6) After the child has experienced using the meter in practice situations, take the voice volume meter into community settings with you.
7) Praise and/or reward your child when they use the appropriate volume.
8) If your child’s voice is too quiet or too loud, you may tell them and show them the number they are using and tell/show them the appropriate volume level on the voice meter.
A voice meter is an easy way to practice using the appropriate voice volume in everyday situations and settings. Give it a try!

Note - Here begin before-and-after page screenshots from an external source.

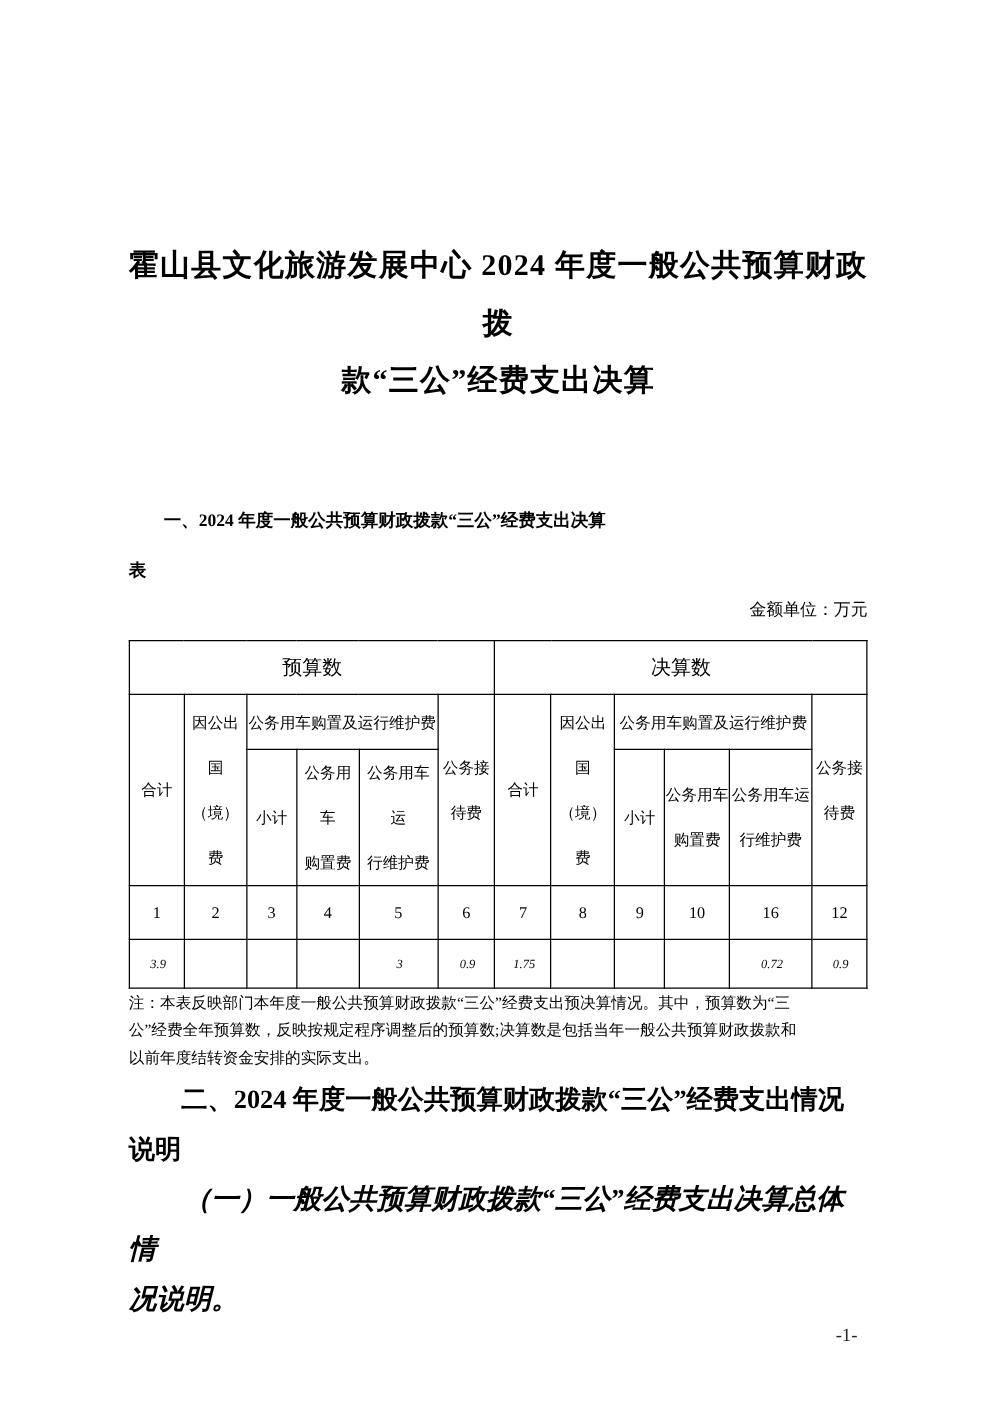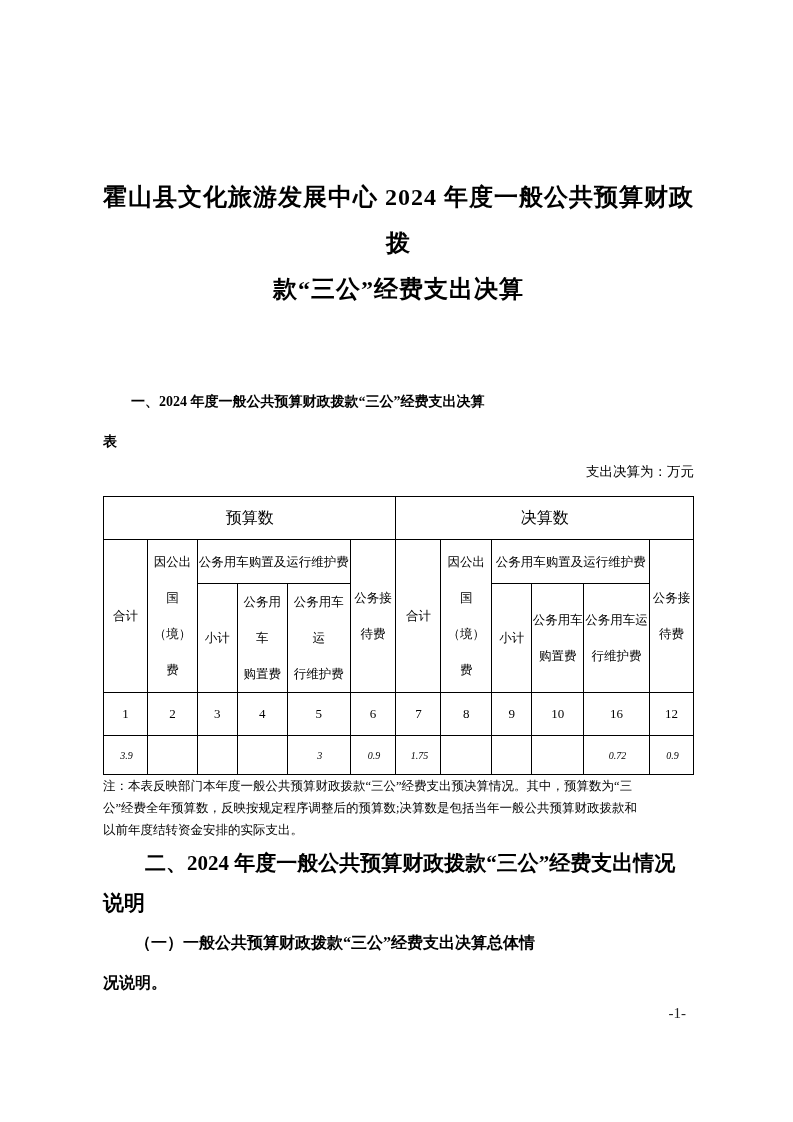--- a/index.html
+++ b/index.html
@@ -1,21 +1,21 @@
 <!DOCTYPE html>
 <html><head>
 <meta charset="utf-8">
 <style>
   html,body{margin:0;padding:0;background:#ffffff;}
   .page{
     position:relative;
     width:793px;height:1122px;
     background:#ffffff;
     box-sizing:border-box;
-    padding:0 99px 0 103px;
+    padding:16px 99px 0 103px;
     overflow:hidden;
     font-family:"Liberation Serif","DejaVu Serif",serif;
     color:#000;
   }
   .doc-title{
     margin:174px 0 0 0;
     font-size:24px;
     font-weight:bold;
     line-height:46px;
     text-align:center;
@@ -74,25 +74,26 @@
   .sec2{
     margin:2px 0 0 0;
     font-size:21px;
     font-weight:bold;
     line-height:40px;
     text-indent:2em;
     white-space:pre-line;
   }
   .subsec{
     margin:0;
-    font-size:16px;
-    font-weight:bold;
-    line-height:40px;
-    text-indent:2em;
-    white-space:pre-line;
+    font-size:22px;
+    font-weight:bold;
+    line-height:40px;
+    text-indent:2em;
+    white-space:pre-line;
+    font-style:italic;
   }
   .body-para{
     margin:0;
     font-size:21px;
     font-weight:normal;
     line-height:40px;
     text-indent:2em;
     white-space:pre-line;
   }
   .page-num{
@@ -107,21 +108,21 @@
 <body>
 
 <div class="page">
 
   <h1 class="doc-title">霍山县文化旅游发展中心 2024 年度一般公共预算财政拨
 款“三公”经费支出决算</h1>
 
   <h2 class="sec1">一、2024 年度一般公共预算财政拨款“三公”经费支出决算
 表</h2>
 
-  <div class="unit-note">支出决算为：万元</div>
+  <div class="unit-note">金额单位：万元</div>
 
   <table class="fiscal">
     <colgroup>
       <col style="width:7.45%">
         <col style="width:8.46%">
         <col style="width:6.77%">
       <col style="width:8.46%">
         <col style="width:10.66%">
         <col style="width:7.78%">
       <col style="width:7.61%">

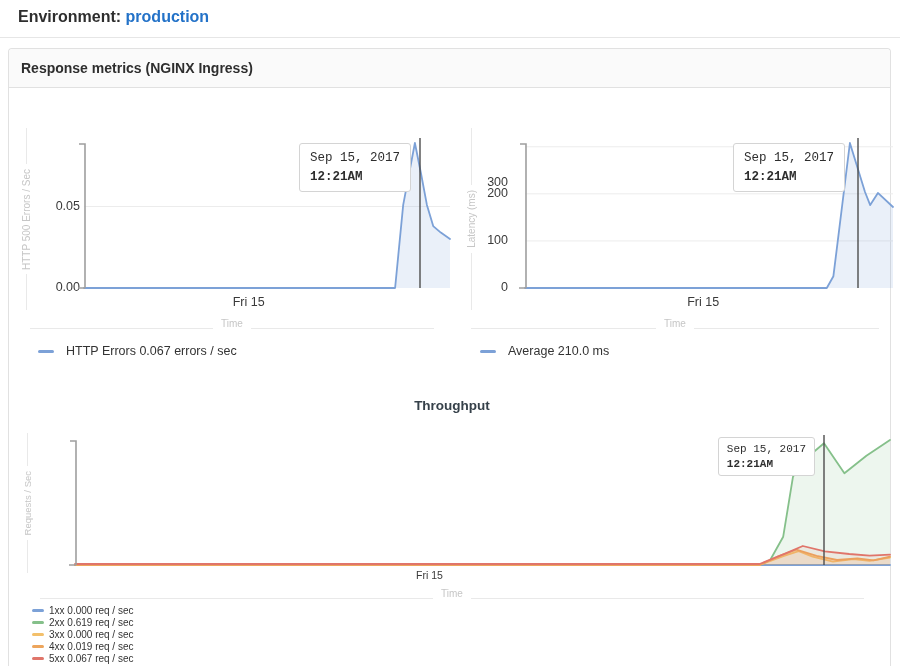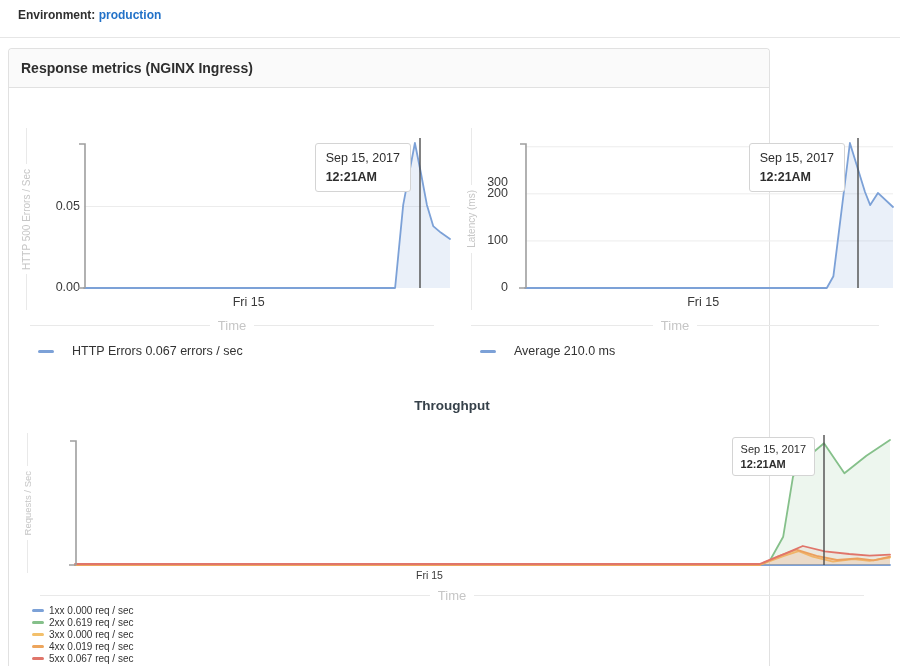--- a/index.html
+++ b/index.html
@@ -1,50 +1,50 @@
 <!DOCTYPE html>
 <html><head>
 <meta charset="utf-8">
 <style>
   html,body{margin:0;padding:0;background:#fff;}
   #page{position:relative;width:900px;height:666px;background:#fff;overflow:hidden;
         font-family:"Liberation Sans","DejaVu Sans",sans-serif;color:#2e2e2e;}
 
   
-  .env-header{position:absolute;left:18px;top:8px;font-size:12px;font-weight:bold;}
+  .env-header{position:absolute;left:18px;top:8px;font-size:16px;font-weight:bold;}
   .env-link{color:#2372c8;text-decoration:none;font-weight:bold;}
   .top-divider{position:absolute;left:0;top:37px;width:900px;height:1px;background:#e6e6e6;}
 
   
-  .panel{position:absolute;left:8px;top:48px;width:762px;height:618px;
+  .panel{position:absolute;left:8px;top:48px;width:883px;height:618px;
          border:1px solid #e1e1e1;border-bottom:none;border-radius:4px 4px 0 0;background:#fff;box-sizing:border-box;}
   .panel-header{height:38px;line-height:38px;background:#fafafa;border-bottom:1px solid #e1e1e1;
                 border-radius:4px 4px 0 0;padding:0 12px;font-size:14px;font-weight:bold;color:#2e2e2e;}
 
   
   .chart{position:absolute;}
   .chart-title{position:absolute;left:0;top:5px;width:100%;text-align:center;
                font-size:13.5px;font-weight:bold;color:#36414a;}
   .ylabel-col{position:absolute;display:flex;flex-direction:column;align-items:center;width:14px;}
   .ylabel-col::before,.ylabel-col::after{content:'';flex:1;width:1px;background:#e9e9e9;}
   .ylabel-text{writing-mode:vertical-rl;transform:rotate(180deg);color:#c6c6c6;font-size:10px;
                padding:5px 0;white-space:nowrap;}
   .y-tick-gutter{position:absolute;}
   .ytick{position:absolute;right:0;font-size:12.5px;color:#3a3a3a;white-space:nowrap;}
   svg.plot{position:absolute;overflow:visible;}
   .x-tick-row{position:absolute;height:16px;}
   .xtick{position:absolute;top:0;width:80px;text-align:center;font-size:12.5px;color:#3a3a3a;}
-  .xlabel-row{position:absolute;display:flex;align-items:center;gap:8px;
-              color:#c6c6c6;font-size:13px;}
+  .xlabel-row{position:absolute;display:flex;align-items:flex-end;gap:8px;
+              color:#c6c6c6;font-size:10px;}
   .xlabel-row::before,.xlabel-row::after{content:'';flex:1;height:1px;background:#e9e9e9;}
   .legend{position:absolute;display:flex;flex-direction:column;gap:3px;}
-  .legend-row{display:flex;align-items:center;gap:18px;font-size:12.5px;color:#333;white-space:nowrap;}
+  .legend-row{display:flex;align-items:center;gap:12px;font-size:12.5px;color:#333;white-space:nowrap;}
   .swatch{display:inline-block;width:16px;height:3px;border-radius:2px;flex:none;}
   .tooltip{position:absolute;background:#fff;border:1px solid #d4d4d4;border-radius:3px;
-           padding:7px 10px;z-index:5;white-space:nowrap;}
+           padding:7px 10px;z-index:5;white-space:nowrap;font-family:Liberation Mono, monospace;}
   .tt-date{font-size:12.5px;color:#2e2e2e;}
   .tt-time{font-size:12.5px;font-weight:bold;color:#2e2e2e;margin-top:5px;}
 
   
   .chart.small .xtick{font-size:10.5px;}
   .chart.small .ylabel-text{font-size:9.5px;}
   .chart.small .legend-row{font-size:10px;gap:5px;}
   .chart.small .legend{gap:1px;}
   .chart.small .swatch{width:12px;height:3px;}
   .tooltip.small{padding:5px 8px;}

A sample voice meter shown here. You can adjust and adapt the voice meter to include your child’s favourite colours, as well.
Try a social story
You can also use a social story along with the voice meter to help your child to understand the concept of voice volume. A social story provides a child with an understanding of their perspective, as well as the perspectives of others related to the behaviour of concern. You can create a social story that includes the behaviour of concern and how the behaviour may make the child’s peers feel.
In this social story example of “Talking and Friends,” you could use the voice meter to accompany the story.
• I go to Elementary School. I like my school! I have friends at school, too.
• In my school we have some rules that kids in kindergarten know. One of the rules is to use an inside voice.
• Inside Voice means in the middle (point to 3 on the voice meter).
Inside Voice or middle voice is a good rule. If we talk higher than 3, then it is too loud and no one can hear the teacher who is leading the class.
• If we talk higher then it could hurt someone’s ears or make them uncomfortable.
• Sometimes I forget because I get excited and I go higher than in the middle (point to #3 on the meter). If I forget I can just say it again in an inside voice.
If I remember to use an inside voice in the middle (#3), my teachers and friends will be so proud of me. I’ll be happy too!
The voice meter, especially when paired with a social story, helps your child to engage with you in learning the concept of volume. The visual cues provided by the voice meter, along with the social story assisting them to understand the impact of loud voices, are highly effective strategies when used in combination.
Have fun practicing your “voice lessons”—together!
Andrea Morris has more than 20 years of experience in special education and currently works as an educational consultant for the Watson Institute.